Table of Contents

Class NadamOptimizerOptions<T, TInput, TOutput>

Namespace
AiDotNet.Models.Options
Assembly
AiDotNet.dll

Configuration options for the Nadam optimizer, which combines Nesterov momentum with Adam's adaptive learning rates for efficient training of neural networks and other gradient-based models.

public class NadamOptimizerOptions<T, TInput, TOutput> : GradientBasedOptimizerOptions<T, TInput, TOutput>

Type Parameters

T
TInput
TOutput
Inheritance
OptimizationAlgorithmOptions<T, TInput, TOutput>
GradientBasedOptimizerOptions<T, TInput, TOutput>
NadamOptimizerOptions<T, TInput, TOutput>
Inherited Members

Remarks

Nadam (Nesterov-accelerated Adaptive Moment Estimation) is an optimization algorithm that extends Adam by incorporating Nesterov momentum. Like Adam, it maintains adaptive learning rates for each parameter based on estimates of first and second moments of the gradients. Additionally, it applies the Nesterov acceleration technique, which evaluates the gradient at a "look-ahead" position rather than the current position. This combination often leads to faster convergence than standard Adam, particularly for problems with complex loss landscapes or sparse gradients.

For Beginners: Nadam is an advanced optimization algorithm that helps neural networks and other machine learning models learn more efficiently.

Imagine you're trying to navigate to the lowest point in a hilly landscape while blindfolded:

  • Standard gradient descent is like taking steps directly downhill from where you're standing
  • Adam adds adaptive step sizes (taking bigger steps in flat areas, smaller steps in steep areas)
  • Nadam goes a step further by trying to predict where you'll be after your next step and looking at the downhill direction from that predicted position

This combination of techniques helps the algorithm:

  • Learn faster than simpler methods
  • Avoid getting stuck in small dips that aren't the true lowest point
  • Adapt to different parts of the learning process with appropriate step sizes

This class lets you fine-tune how Nadam works: how quickly it learns, how much it relies on past information, and how it adapts its learning rate during training.

Properties

BatchSize

Gets or sets the batch size for mini-batch gradient descent.

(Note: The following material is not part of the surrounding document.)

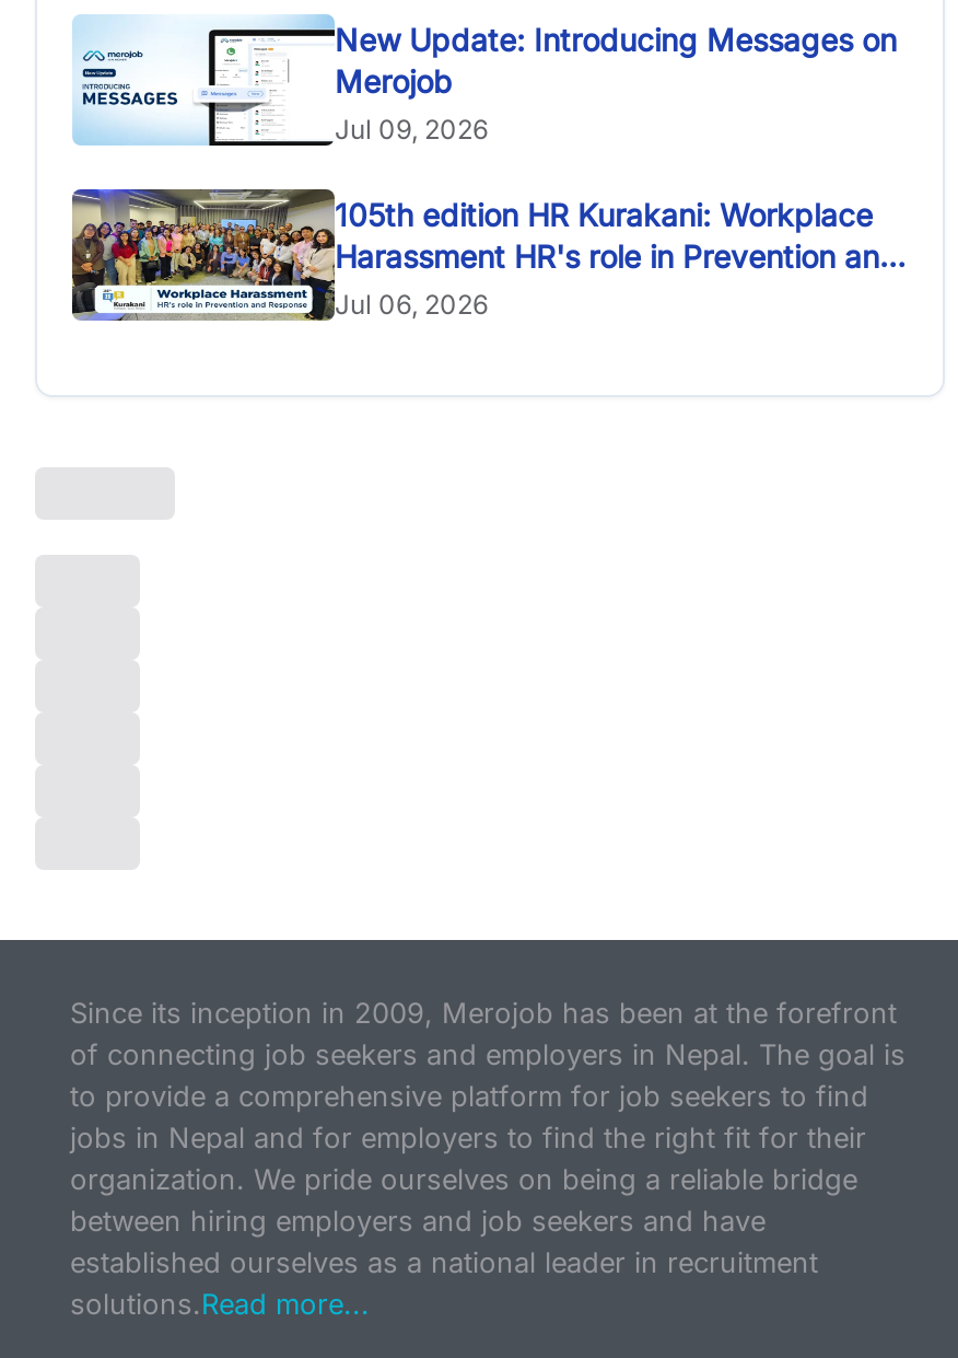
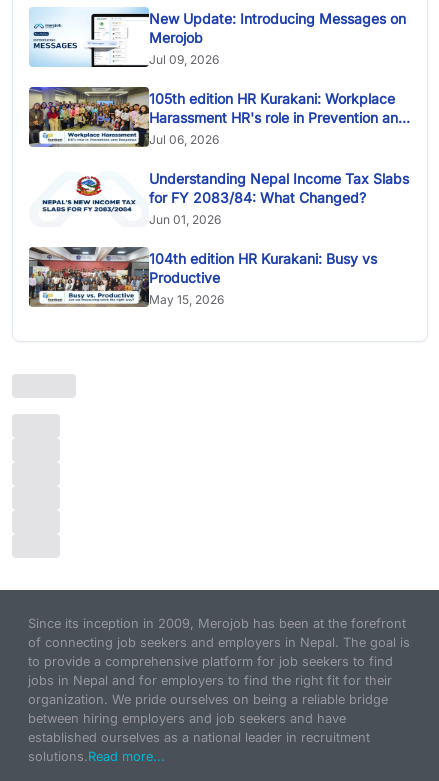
none -> [28,246,135,307] [image]
none -> [30,170,409,306] [image] | Understanding Nepal Income Tax Slabs | for FY 2083/84: What Changed? | Jun 01, 2026 | 104th edition HR Kurakani: Busy vs | Productive | May 15, 2026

public int BatchSize { get; set; }

Property Value

int

A positive integer, defaulting to 32.

Remarks

For Beginners: The batch size controls how many examples the optimizer looks at before making an update to the model. The default of 32 is a good balance for Nadam.

Beta1

Gets or sets the exponential decay rate for the first moment estimates (momentum).

public double Beta1 { get; set; }

Property Value

double

The first moment decay rate, defaulting to 0.9.

Remarks

Beta1 controls the exponential decay rate for the first moment estimates, effectively determining how much the algorithm relies on recent versus older gradients when computing momentum. Values closer to 1.0 give more weight to past gradients, creating more momentum and smoothing out updates. The value of 0.9 means that approximately the last 10 iterations have significant influence on the current update. This helps the optimizer navigate through noisy gradients and saddle points more effectively.

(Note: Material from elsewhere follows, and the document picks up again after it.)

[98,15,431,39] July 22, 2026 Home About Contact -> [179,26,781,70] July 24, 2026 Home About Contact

For Beginners: This setting controls how much the algorithm relies on recent versus older gradient information when determining the direction to move.

Imagine you're calculating a running average of recent temperatures:

  • Beta1 determines how much weight you give to yesterday's average versus today's temperature
  • A higher value (closer to 1) means the average changes more slowly, incorporating more history
  • A lower value means the average responds more quickly to recent changes

The default value of 0.9 means:

  • The algorithm keeps about 90% of its previous momentum
  • And adds about 10% of the new information in each step
  • This creates a smoothing effect that helps ignore small random fluctuations

You might want to increase this value (like to 0.95) if:

  • Your gradients are noisy (inconsistent between batches)
  • You want more stable, consistent progress

You might want to decrease this value (like to 0.8) if:

  • You want the algorithm to respond more quickly to recent gradients
  • Your loss landscape has sharp turns that require quick adaptation

This parameter helps balance between making steady progress in a consistent direction and being responsive to new information.

Beta2

Gets or sets the exponential decay rate for the second moment estimates (adaptive learning rates).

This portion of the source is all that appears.